Difference listings:

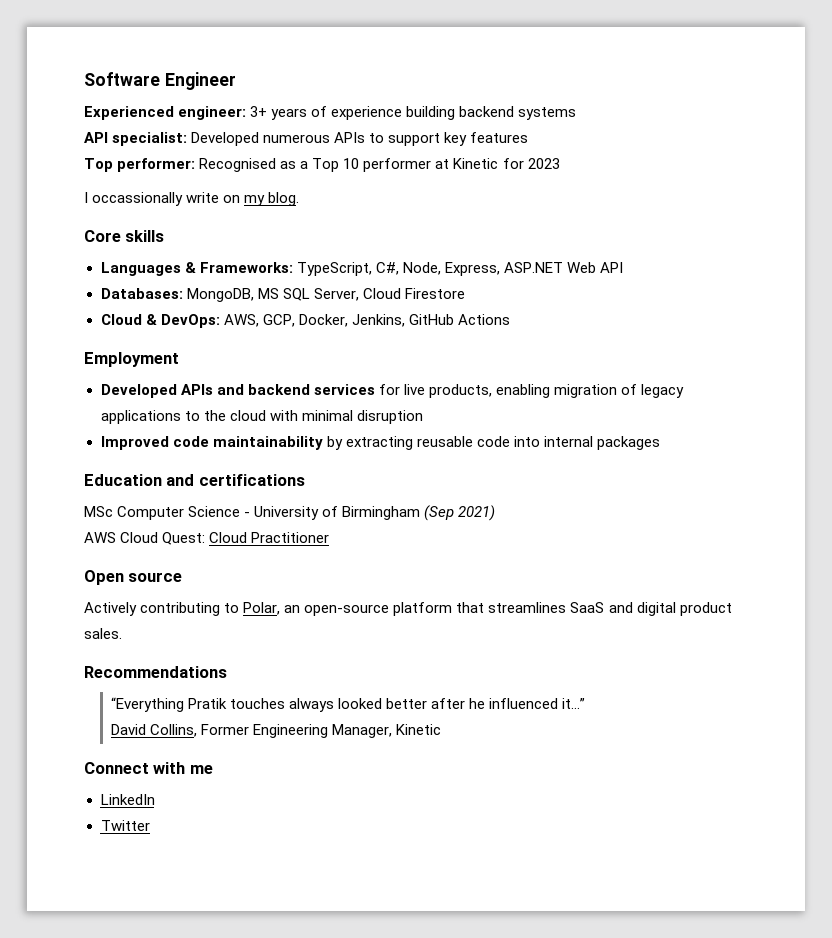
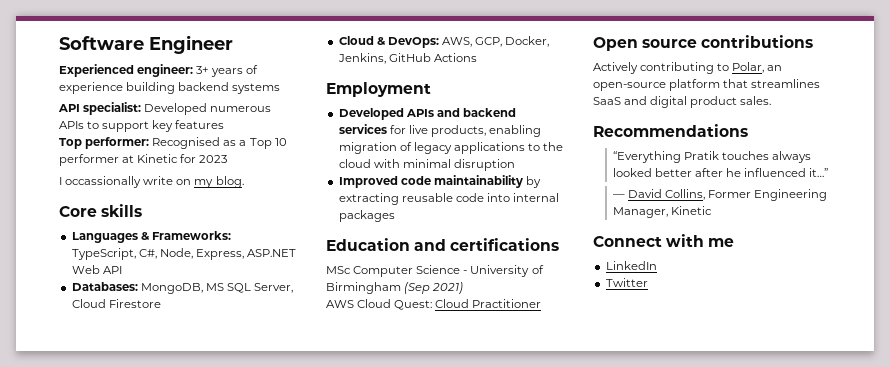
- Open source
+ Open source contributions
- David Collins, Former Engineering Manager, Kinetic
+ — David Collins, Former Engineering Manager, Kinetic

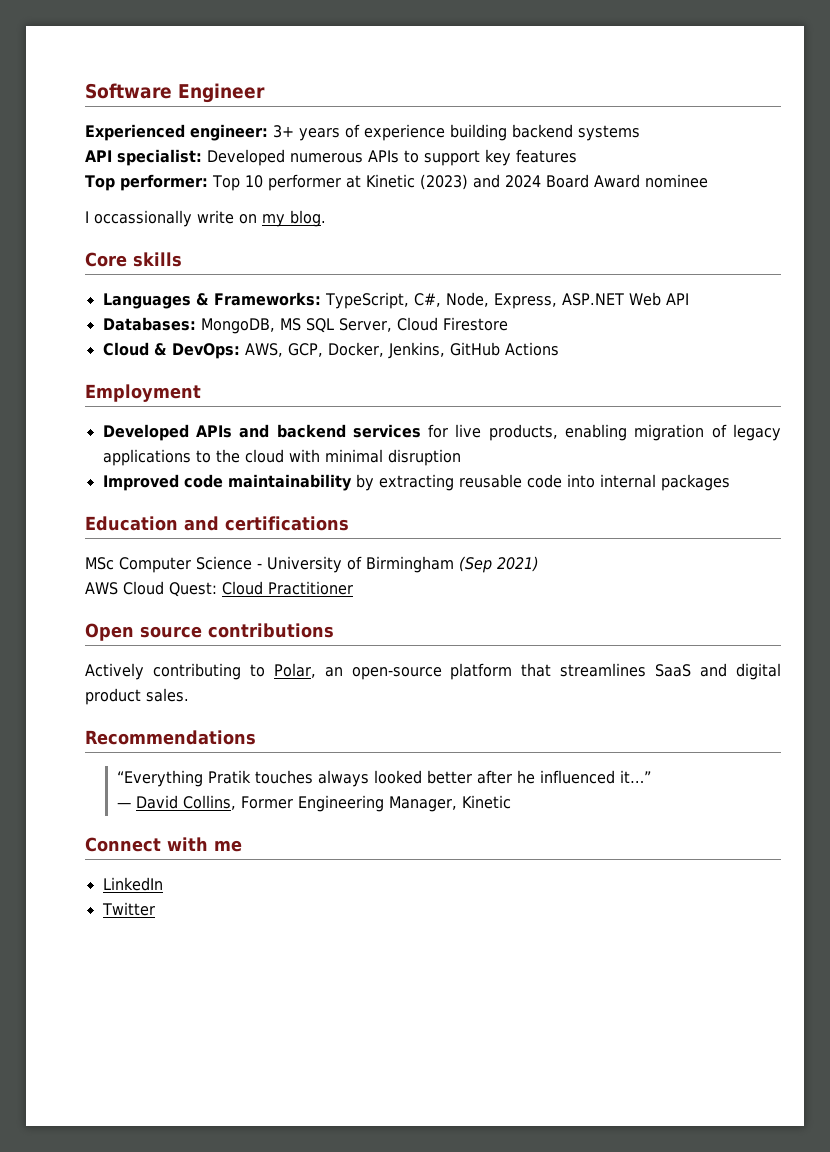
- Top performer: Recognised as a Top 10 performer at Kinetic for 2023
+ Top performer: Top 10 performer at Kinetic (2023) and 2024 Board Award nominee

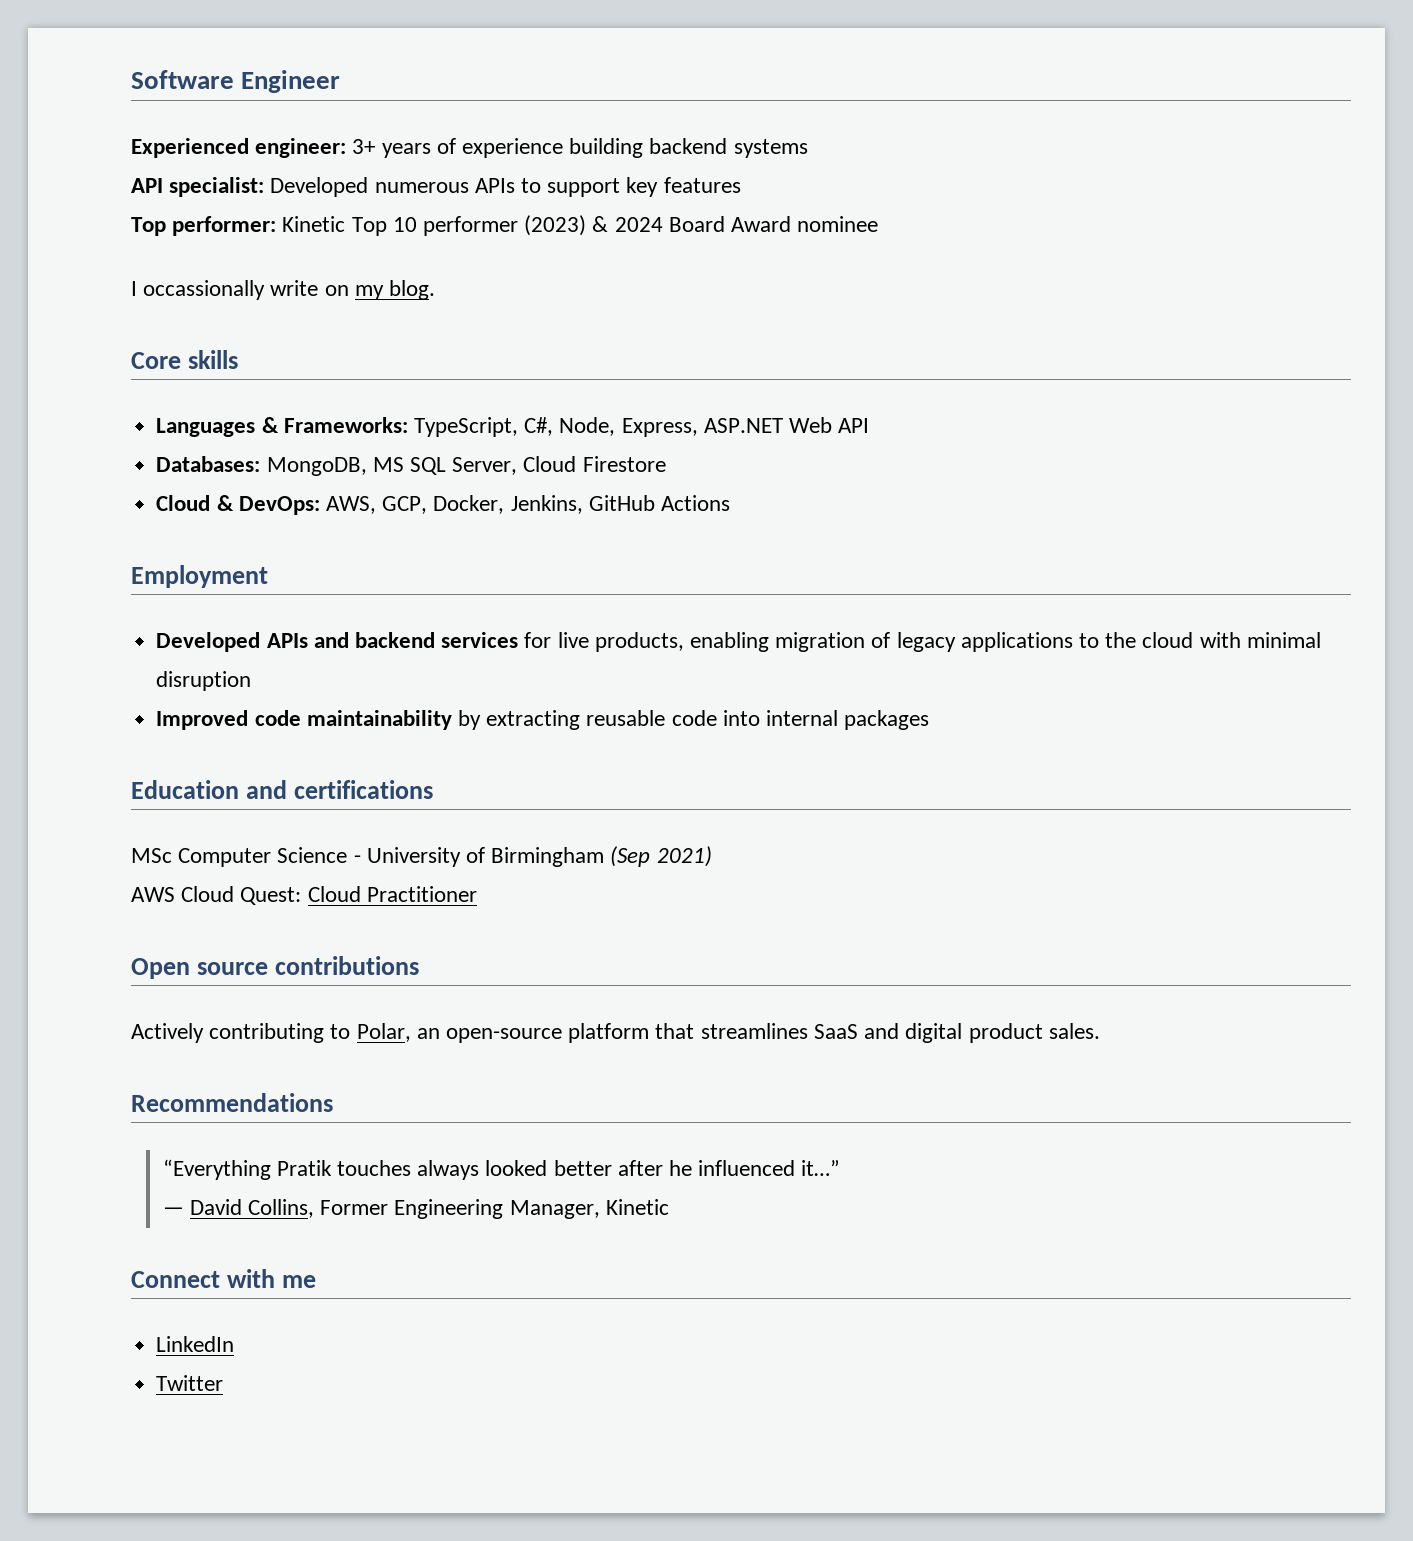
- Top performer: Top 10 performer at Kinetic (2023) and 2024 Board Award nominee
+ Top performer: Kinetic Top 10 performer (2023) & 2024 Board Award nominee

**Action item**
Run a filter over the data above and keep each line that contains the word "Kinetic".

**Solution to this task**
- David Collins, Former Engineering Manager, Kinetic
+ — David Collins, Former Engineering Manager, Kinetic
- Top performer: Recognised as a Top 10 performer at Kinetic for 2023
+ Top performer: Top 10 performer at Kinetic (2023) and 2024 Board Award nominee
- Top performer: Top 10 performer at Kinetic (2023) and 2024 Board Award nominee
+ Top performer: Kinetic Top 10 performer (2023) & 2024 Board Award nominee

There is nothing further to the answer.